Professor John O’Keefe elected to the Royal Irish Academy
4 June 2019
Congratulations to Nobel-prize winning neuroscientist, Professor John O’Keefe, who has been made an Honorary Member of the Royal Irish Academy (RIA).
Professor O’Keefe (UCL Cell & Developmental Biology) was awarded the Noble Prize for Physiology and Medicine in 2014, for his groundbreaking research on the brain’s hippocampus. He discovered a type of nerve cell in the hippocampus, which constitutes a positioning system in the brain - an 'inner GPS' - that enables humans to orient themselves.
He was inducted into the RIA at a formal ceremony in Dublin on Friday May 24, 2019, along with 26 other academic experts in the fields of science and humanities.
On receiving the honour, Professor O’Keefe, Professor of Cognitive Neuroscience, said: "I am extremely pleased and honoured to be elected as an Honorary Fellow of the Royal Irish Academy. I plan to be an active member and to strengthen my ties with my European colleagues in Ireland."
Dean of UCL Faculty of Life Sciences, Professor Geraint Rees, said: “John O'Keefe is an inspirational neuroscientist whose discoveries about how space is coded in the hippocampus have fundamentally changed our view of how the brain works.
“Like many Nobel Laureates, John continues to be directly engaged in research at UCL and we are delighted that he will continue to pursue some of the most challenging experimental and theoretical problems in neuroscience.”
On inducting the academy’s new members, RIA President Professor Peter Kennedy said: “These individuals have made exceptional contributions in their fields of endeavour. We are delighted to recognise their achievements.”

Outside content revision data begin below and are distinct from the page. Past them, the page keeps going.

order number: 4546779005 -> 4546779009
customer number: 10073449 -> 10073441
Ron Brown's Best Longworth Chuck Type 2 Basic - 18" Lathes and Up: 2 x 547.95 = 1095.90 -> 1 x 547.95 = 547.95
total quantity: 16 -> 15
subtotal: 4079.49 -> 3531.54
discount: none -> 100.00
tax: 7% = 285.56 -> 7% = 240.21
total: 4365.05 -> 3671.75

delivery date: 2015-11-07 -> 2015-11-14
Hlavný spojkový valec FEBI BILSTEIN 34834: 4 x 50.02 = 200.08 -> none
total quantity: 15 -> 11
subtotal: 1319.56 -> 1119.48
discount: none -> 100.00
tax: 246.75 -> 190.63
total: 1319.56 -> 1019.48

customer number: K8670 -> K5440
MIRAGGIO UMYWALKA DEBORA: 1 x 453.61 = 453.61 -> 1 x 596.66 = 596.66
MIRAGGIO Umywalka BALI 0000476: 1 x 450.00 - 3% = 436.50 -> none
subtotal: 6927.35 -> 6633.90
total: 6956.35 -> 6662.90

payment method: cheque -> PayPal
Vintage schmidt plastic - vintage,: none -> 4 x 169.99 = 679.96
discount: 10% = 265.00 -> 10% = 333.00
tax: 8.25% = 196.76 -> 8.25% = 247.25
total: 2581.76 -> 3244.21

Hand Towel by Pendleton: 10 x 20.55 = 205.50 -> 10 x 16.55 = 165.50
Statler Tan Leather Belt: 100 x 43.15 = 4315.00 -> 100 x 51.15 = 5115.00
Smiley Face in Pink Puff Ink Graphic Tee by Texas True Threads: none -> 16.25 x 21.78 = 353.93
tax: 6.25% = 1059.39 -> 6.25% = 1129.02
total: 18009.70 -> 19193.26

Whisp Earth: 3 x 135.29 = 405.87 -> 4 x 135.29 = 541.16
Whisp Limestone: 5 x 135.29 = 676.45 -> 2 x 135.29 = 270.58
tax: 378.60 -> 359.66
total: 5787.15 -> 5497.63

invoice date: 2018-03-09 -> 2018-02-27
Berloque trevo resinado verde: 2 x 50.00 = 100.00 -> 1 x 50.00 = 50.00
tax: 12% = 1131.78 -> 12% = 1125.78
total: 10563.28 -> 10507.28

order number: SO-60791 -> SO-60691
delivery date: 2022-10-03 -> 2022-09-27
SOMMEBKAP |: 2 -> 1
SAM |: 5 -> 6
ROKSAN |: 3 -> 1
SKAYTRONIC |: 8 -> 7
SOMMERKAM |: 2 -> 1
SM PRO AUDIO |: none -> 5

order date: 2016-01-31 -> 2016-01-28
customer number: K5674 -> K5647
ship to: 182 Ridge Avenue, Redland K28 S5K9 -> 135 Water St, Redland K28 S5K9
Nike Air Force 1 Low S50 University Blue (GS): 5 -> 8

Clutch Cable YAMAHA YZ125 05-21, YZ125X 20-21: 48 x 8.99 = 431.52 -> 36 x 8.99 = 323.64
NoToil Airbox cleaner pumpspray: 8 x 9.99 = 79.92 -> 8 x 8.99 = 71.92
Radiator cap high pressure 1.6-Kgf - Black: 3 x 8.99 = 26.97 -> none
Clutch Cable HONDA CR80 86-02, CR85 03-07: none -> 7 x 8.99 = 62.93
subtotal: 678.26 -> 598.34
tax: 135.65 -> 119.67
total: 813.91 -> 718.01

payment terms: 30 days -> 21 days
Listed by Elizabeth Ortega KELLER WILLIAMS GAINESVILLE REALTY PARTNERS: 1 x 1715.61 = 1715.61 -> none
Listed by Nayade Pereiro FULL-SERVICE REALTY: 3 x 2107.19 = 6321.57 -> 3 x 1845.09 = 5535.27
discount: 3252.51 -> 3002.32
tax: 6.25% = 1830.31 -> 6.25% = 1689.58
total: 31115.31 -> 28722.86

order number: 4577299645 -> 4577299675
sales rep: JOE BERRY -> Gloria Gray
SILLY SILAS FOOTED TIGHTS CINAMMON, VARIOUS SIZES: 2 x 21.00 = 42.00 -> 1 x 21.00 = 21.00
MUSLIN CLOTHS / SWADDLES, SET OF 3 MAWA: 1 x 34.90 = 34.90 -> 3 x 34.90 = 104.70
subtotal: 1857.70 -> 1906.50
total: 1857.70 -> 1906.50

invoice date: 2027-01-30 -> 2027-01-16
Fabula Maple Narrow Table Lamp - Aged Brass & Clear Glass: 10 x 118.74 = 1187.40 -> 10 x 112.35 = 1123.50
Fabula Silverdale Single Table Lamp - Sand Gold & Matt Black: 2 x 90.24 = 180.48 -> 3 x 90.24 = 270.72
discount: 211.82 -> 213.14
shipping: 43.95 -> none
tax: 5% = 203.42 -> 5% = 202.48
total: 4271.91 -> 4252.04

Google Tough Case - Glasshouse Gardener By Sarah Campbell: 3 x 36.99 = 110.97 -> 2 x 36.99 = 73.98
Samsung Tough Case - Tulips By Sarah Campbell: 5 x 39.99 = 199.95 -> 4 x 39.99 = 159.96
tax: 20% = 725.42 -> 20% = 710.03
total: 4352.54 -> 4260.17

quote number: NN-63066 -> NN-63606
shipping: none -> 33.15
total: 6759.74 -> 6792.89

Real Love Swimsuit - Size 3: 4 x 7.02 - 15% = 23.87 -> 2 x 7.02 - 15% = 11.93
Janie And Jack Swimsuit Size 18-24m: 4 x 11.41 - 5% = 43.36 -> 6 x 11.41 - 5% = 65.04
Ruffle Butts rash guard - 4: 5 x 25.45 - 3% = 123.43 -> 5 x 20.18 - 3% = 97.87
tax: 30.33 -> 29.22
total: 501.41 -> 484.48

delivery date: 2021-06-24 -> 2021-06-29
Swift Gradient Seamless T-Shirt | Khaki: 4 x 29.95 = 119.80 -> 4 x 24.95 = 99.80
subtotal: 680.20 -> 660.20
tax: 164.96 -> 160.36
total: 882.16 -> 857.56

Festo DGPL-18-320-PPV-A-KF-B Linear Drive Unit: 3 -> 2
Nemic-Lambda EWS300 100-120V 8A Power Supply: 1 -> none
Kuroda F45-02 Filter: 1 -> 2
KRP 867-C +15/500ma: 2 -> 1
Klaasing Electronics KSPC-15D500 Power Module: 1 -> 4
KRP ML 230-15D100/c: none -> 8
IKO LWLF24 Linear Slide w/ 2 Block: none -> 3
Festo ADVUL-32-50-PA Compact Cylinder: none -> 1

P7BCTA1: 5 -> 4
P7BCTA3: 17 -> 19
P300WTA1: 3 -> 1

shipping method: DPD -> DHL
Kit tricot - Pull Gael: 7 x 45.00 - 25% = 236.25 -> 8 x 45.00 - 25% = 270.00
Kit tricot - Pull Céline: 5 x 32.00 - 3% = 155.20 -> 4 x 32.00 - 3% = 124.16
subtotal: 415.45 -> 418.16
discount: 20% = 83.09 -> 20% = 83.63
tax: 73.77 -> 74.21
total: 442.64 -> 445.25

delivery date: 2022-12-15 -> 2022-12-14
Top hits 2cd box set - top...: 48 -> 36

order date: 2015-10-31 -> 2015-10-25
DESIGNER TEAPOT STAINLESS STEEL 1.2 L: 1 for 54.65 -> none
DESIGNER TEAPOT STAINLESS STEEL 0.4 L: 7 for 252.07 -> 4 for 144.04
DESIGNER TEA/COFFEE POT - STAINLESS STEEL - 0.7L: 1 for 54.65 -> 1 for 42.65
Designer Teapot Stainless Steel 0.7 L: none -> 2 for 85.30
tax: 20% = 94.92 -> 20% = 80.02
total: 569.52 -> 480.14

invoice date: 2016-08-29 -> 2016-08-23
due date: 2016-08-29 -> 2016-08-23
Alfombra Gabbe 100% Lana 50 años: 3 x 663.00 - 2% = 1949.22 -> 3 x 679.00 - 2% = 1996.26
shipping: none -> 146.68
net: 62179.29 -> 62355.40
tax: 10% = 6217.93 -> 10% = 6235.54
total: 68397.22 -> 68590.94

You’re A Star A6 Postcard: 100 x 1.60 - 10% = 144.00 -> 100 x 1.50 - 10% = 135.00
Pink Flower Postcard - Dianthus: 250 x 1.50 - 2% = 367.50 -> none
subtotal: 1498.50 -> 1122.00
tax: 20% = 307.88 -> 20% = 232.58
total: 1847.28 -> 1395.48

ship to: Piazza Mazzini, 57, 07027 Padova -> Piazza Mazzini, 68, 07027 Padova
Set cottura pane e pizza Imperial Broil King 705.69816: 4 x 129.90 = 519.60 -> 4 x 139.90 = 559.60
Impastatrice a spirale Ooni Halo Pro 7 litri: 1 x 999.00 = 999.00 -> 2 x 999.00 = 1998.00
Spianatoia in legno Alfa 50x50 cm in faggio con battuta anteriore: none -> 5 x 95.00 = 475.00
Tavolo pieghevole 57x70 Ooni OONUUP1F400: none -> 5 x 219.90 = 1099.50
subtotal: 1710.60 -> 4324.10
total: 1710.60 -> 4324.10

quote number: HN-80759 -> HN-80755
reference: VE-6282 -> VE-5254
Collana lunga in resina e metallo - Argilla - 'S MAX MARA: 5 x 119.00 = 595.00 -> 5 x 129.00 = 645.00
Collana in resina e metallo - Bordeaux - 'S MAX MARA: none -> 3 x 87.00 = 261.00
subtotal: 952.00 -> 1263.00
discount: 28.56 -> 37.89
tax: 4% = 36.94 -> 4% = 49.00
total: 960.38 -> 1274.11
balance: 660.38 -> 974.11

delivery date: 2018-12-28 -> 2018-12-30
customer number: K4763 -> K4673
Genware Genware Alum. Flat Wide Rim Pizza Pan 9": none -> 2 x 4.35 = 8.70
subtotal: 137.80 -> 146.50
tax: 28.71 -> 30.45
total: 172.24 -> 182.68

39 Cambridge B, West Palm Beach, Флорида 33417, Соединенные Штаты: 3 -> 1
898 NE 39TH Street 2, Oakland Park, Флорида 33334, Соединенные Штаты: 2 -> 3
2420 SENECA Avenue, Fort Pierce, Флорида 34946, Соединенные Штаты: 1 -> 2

Professor O’Keefe’s breakthrough research on the hippocampus, understanding how groups of specialised cells work together to execute higher cognitive functions, opened new avenues for understanding other cognitive processes, such as memory, thinking and planning.
He was jointly awarded the Nobel Prize with Professors May-Britt Moser and Edvard Moser of the Norwegian University of Science and Technology, who identified a nerve cell that allows for precise positioning and pathfinding. The place cells and nerve cells discovered make it possible for the brain to determine position.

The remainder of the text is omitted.